By Dennis Hensley
Originally published on Advocate.com November 21 2000 12:00 AM ET
The scene now being filmed on the Toronto location of Showtime’s Queer as Folk series is set in the modest, comic book–strewn Pittsburgh apartment of Michael, a sweet-natured but put-upon assistant department store manager. As the scene opens, Michael (played by former Talk Soup wiseacre Hal Sparks) is facing his bathroom mirror, nervously preparing for a date with Dr. Dave (Chris Potter of Silk Stalkings), a humpy chiropractor Michael fell for while lying facedown on his examining table.
“I’m putting a little rouge on my penis to make it look longer,” quips Sparks, the show’s unofficial morale-booster, just before the cameras roll. “A nice horizontal stripe.”
“Action” is called; there’s a knock at the door. Michael’s over-the-top roommate, Emmett (Peter Paige), skitters off to answer it, and in struts the wrong guy—Brian, Michael’s best friend and the show’s resident shit-stirrer (played by sexy newcomer Gale Harold). Instantly the tension rises. Michael has long carried a torch for Brian, and Brian uses that to keep Michael where he wants him: beholden yet unfulfilled. Brian’s no sooner plopped himself down on the sofa and doffed his designer sunglasses than he starts making trouble by helping himself to the chocolate éclairs that Michael bought especially for his outing with Dr. Dave.

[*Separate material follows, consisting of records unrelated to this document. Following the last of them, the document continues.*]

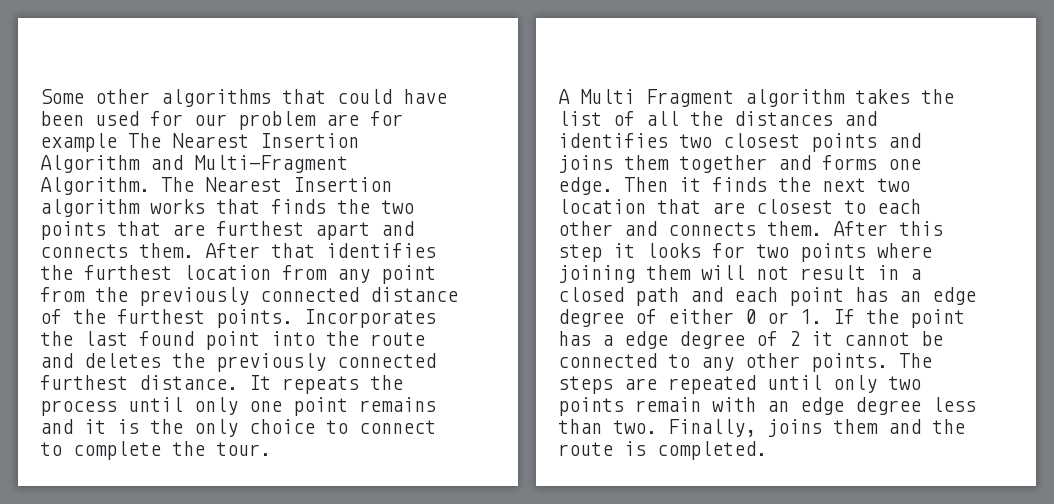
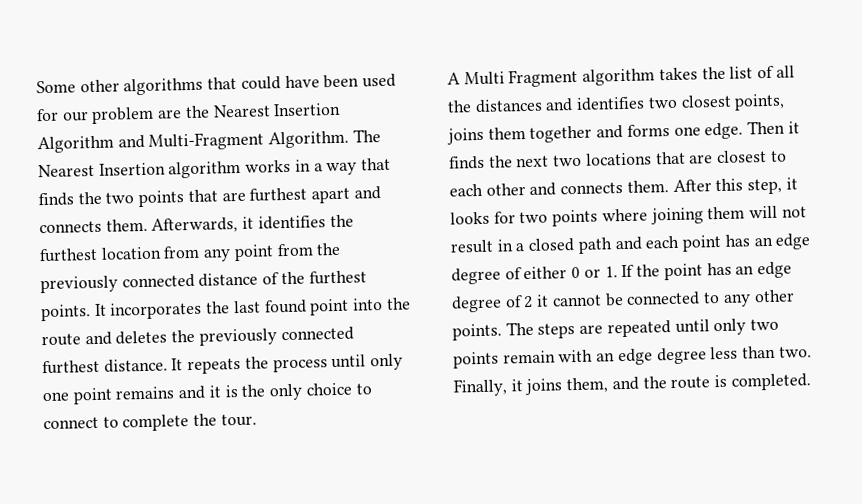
- Some other algorithms that could have been used for our problem are for example The Nearest Insertion Algorithm and Multi-Fragment Algorithm.
+ Some other algorithms that could have been used for our problem are the Nearest Insertion Algorithm and Multi-Fragment Algorithm.
- The Nearest Insertion algorithm works that finds the two points that are furthest apart and connects them.
+ The Nearest Insertion algorithm works in a way that finds the two points that are furthest apart and connects them.
- After that identifies the furthest location from any point from the previously connected distance of the furthest points.
+ Afterwards, it identifies the furthest location from any point from the previously connected distance of the furthest points.
- Incorporates the last found point into the route and deletes the previously connected furthest distance.
+ It incorporates the last found point into the route and deletes the previously connected furthest distance.
- A Multi Fragment algorithm takes the list of all the distances and identifies two closest points and joins them together and forms one edge.
+ A Multi Fragment algorithm takes the list of all the distances and identifies two closest points, joins them together and forms one edge.
- Then it finds the next two location that are closest to each other and connects them.
+ Then it finds the next two locations that are closest to each other and connects them.
- After this step it looks for two points where joining them will not result in a closed path and each point has an edge degree of either 0 or 1. If the point has a edge degree of 2 it cannot be connected to any other points.
+ After this step, it looks for two points where joining them will not result in a closed path and each point has an edge degree of either 0 or 1. If the point has an edge degree of 2 it cannot be connected to any other points.
- Finally, joins them and the route is completed.
+ Finally, it joins them, and the route is completed.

“Insert it into your mouth in a phallic way, Gale,” coaches the episode’s director, Canadian film vet David Wellington, between takes. “Make it a performance.” Harold takes the note gamely and in subsequent takes looks longingly at the éclairs before swallowing them whole. Linda Lovelace would be proud.
“This is such a blast,” Harold chuckles after the scene is wrapped. “I get to be the ultimate antihero every day. Like in the scene today, I was only there to cause problems.” Like Stuart from the original U.K. Queer as Folk, on which the Showtime project is based, Brian is an Olympic-level bed hopper and completely unapologetic about it. Asked how many different sex-scene partners he’s had so far, Harold laughs and says, “That’s a hard question.” He counts on his fingers for at least a half a minute, then gives up. “Somewhere over 10.”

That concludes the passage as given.